5. Piadina Romagnola
This is another type of simple flatbread that became very popular in the 20th century, so much so that it was even called the “bread of poverty” in a poem called La Piada. Today, this recipe is awarded a PGI status under European Law as it has become a staple in the cuisine of the Emilia-Romagna region.
People usually use the Piadina Romagnola to make sandwiches, and it’s recommended to eat warm. The most popular filling used is cream cheese, prosciutto, tomatoes, and wild arugula.
6. Pizza Bianca
This is a crossover between pizza (by the way, check out this amazing meatball pizza recipe!) and bread and is usually served warm. The dough is rather thick, so it looks and tastes more like bread than pizza.
Some olive oil is drizzled on top of the Pizza Bianca while it’s still hot. In some cases, fresh mozzarella is spread on top, so the cheese will melt a little because of the heat of the bread. In the sweet version, it can be served with chocolate.
7. Coppia Ferrarese
This classic sourdough bread dates back to the 1200s and gained a PGI status under European Law. This means that at least one stage of its production should take place in Ferrara, where it originally comes from. A special malt is used to give this bread a distinctive flavor.

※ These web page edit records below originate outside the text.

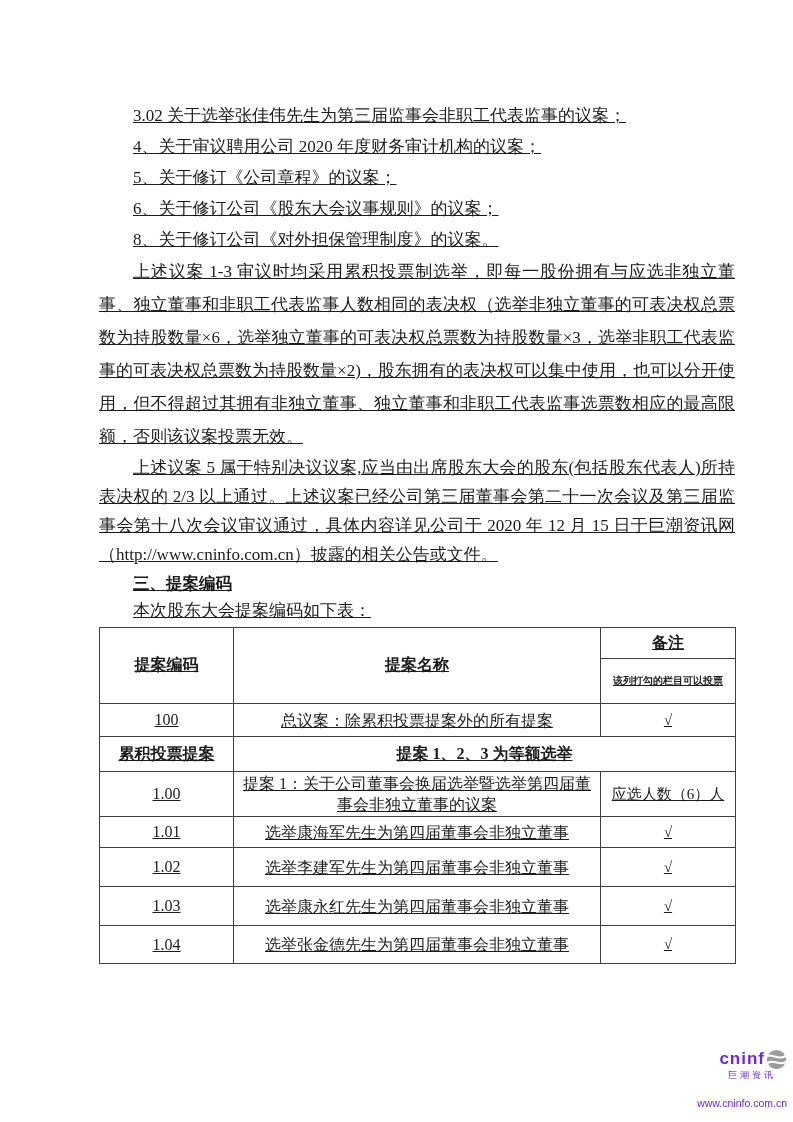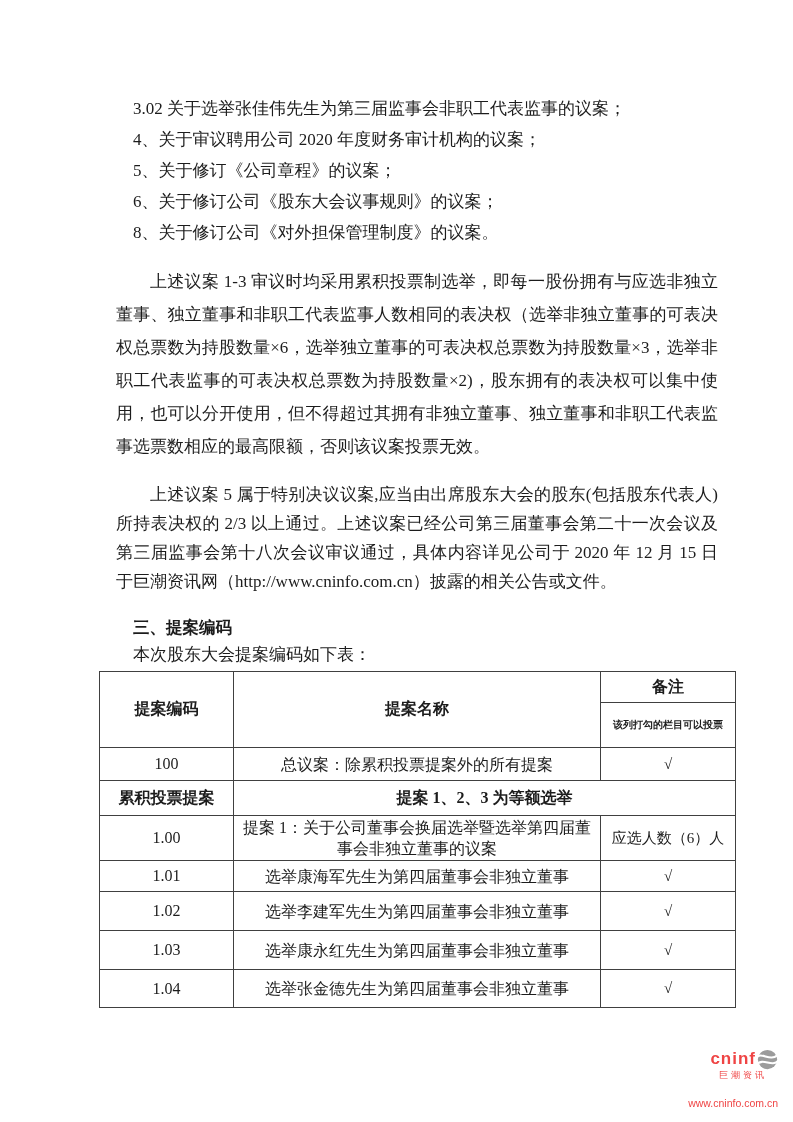"3.02 关于选举张佳伟先生为第三届监事会非职工代表监事的议案；" .content { text-decoration: none -> underline; top: 93px -> 100px }
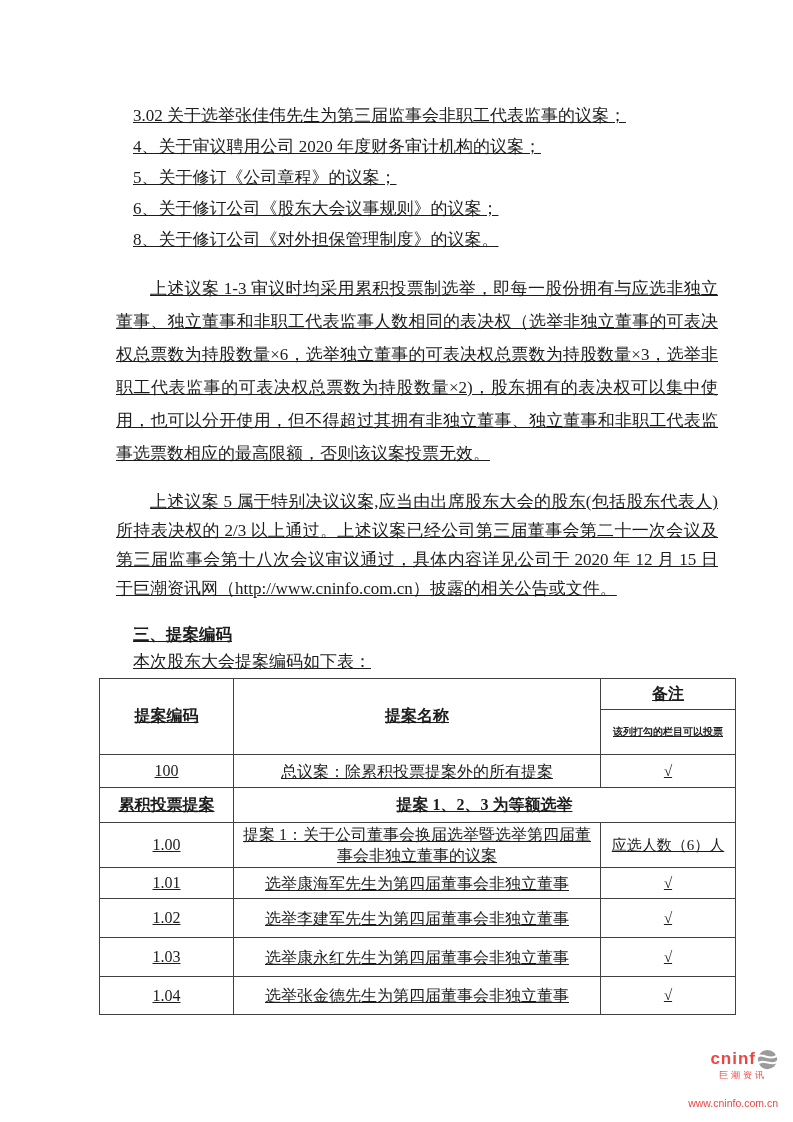"上述议案 1-3" .para { margin: 17px -> 0 }
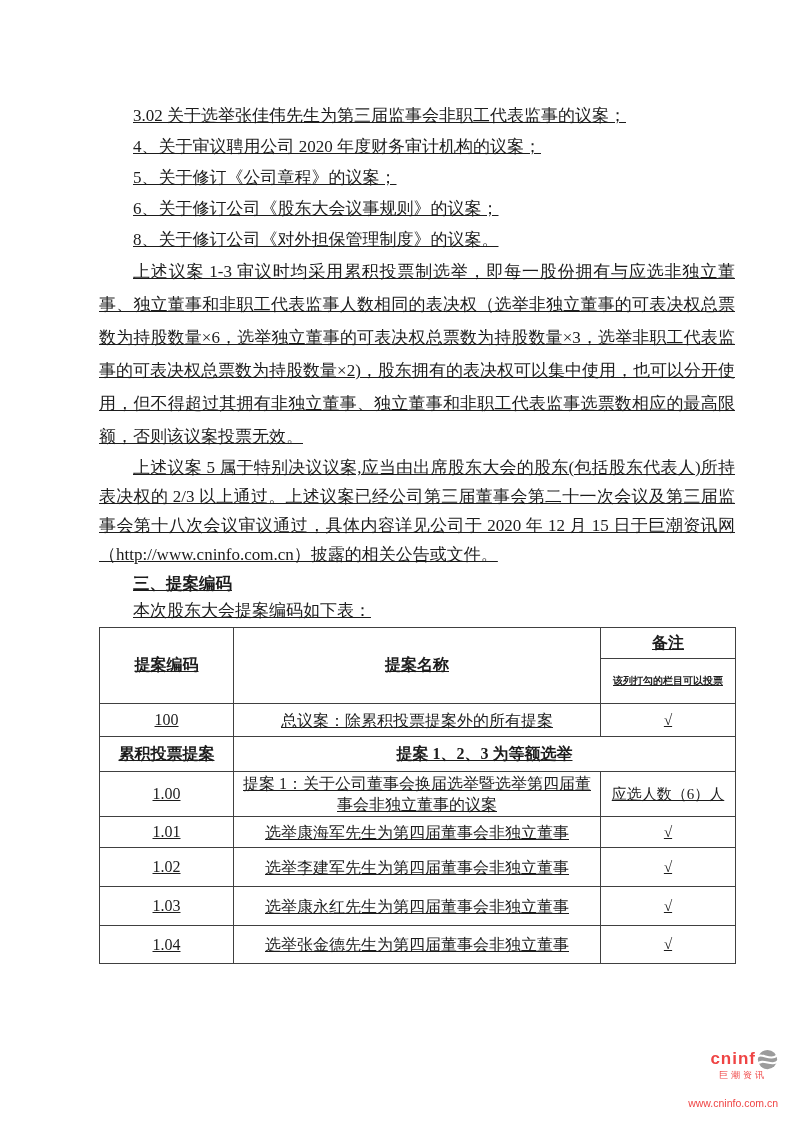"cninf" .footer-logo { color: #ef4444 -> #6d28d9; right: 15px -> 6px }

The dough is shaped in a criss-cross pattern, achieved by twisting four strands on top of each other. It’s best eaten on the day it’s produced and should be kept in a brown paper bag. Coppia Ferrarese pairs well with eel broth and other fish soups. It can also be used to make bread soup.
Civraxiu comes from Sardinia and is usually crispy on the outside while being tender and soft on the inside. It’s made using regular flour and semolina flour, and it tends to be a little lighter on the inside.
In the past, people used to prepare this bread once a week and keep it in cellars wrapped in cloth. Because of its crunchy, yet soft, texture it pairs well with soups and dishes where you need to scoop up the sauce. It’s usually served warm as an appetizer after dipping it in olive oil or drippings from roasted meat.
9. Pane Pugliese
The origins of the Pane Pugliese can be traced back to the Turks who ruled southern Italy in medieval times. This sourdough bread is made using flour, water, and yeast but gets its distinctive shape and texture from the kneading technique. The long fermentation process strengthens the flavors in this bread, while the golden crust makes it an excellent choice for soups and stews.
The dough is a little challenging to work with, but after following the wet dough folding method, the resulting bread will be airy and soft. The Pane Pugliese is usually used to make bruschetta.
This bread is named after its flame-shaped crust, and the word Ciriola means “candle” in Italian. However, locally, the name refers to the eels which are widely consumed in Italy and resemble the bread.
The bread is crusty on the outside and tender and soft on the inside. It usually hardens after baking, so it’s best consumed on the same day, or it can be used to make crostini if it gets too hard. The Ciriola bread can be served with eggs, cheese, and other types of fillings.
The Italian cuisine is full of rich and tasty flavors, and Italian bread complements these delicious dishes. Food should never be wasted in Italy, so even if the bread gets stale, it can still be incorporated into some of the tastiest dishes. We hope our guide to the best types of Italian bread has helped you find the right side for your Italian dishes!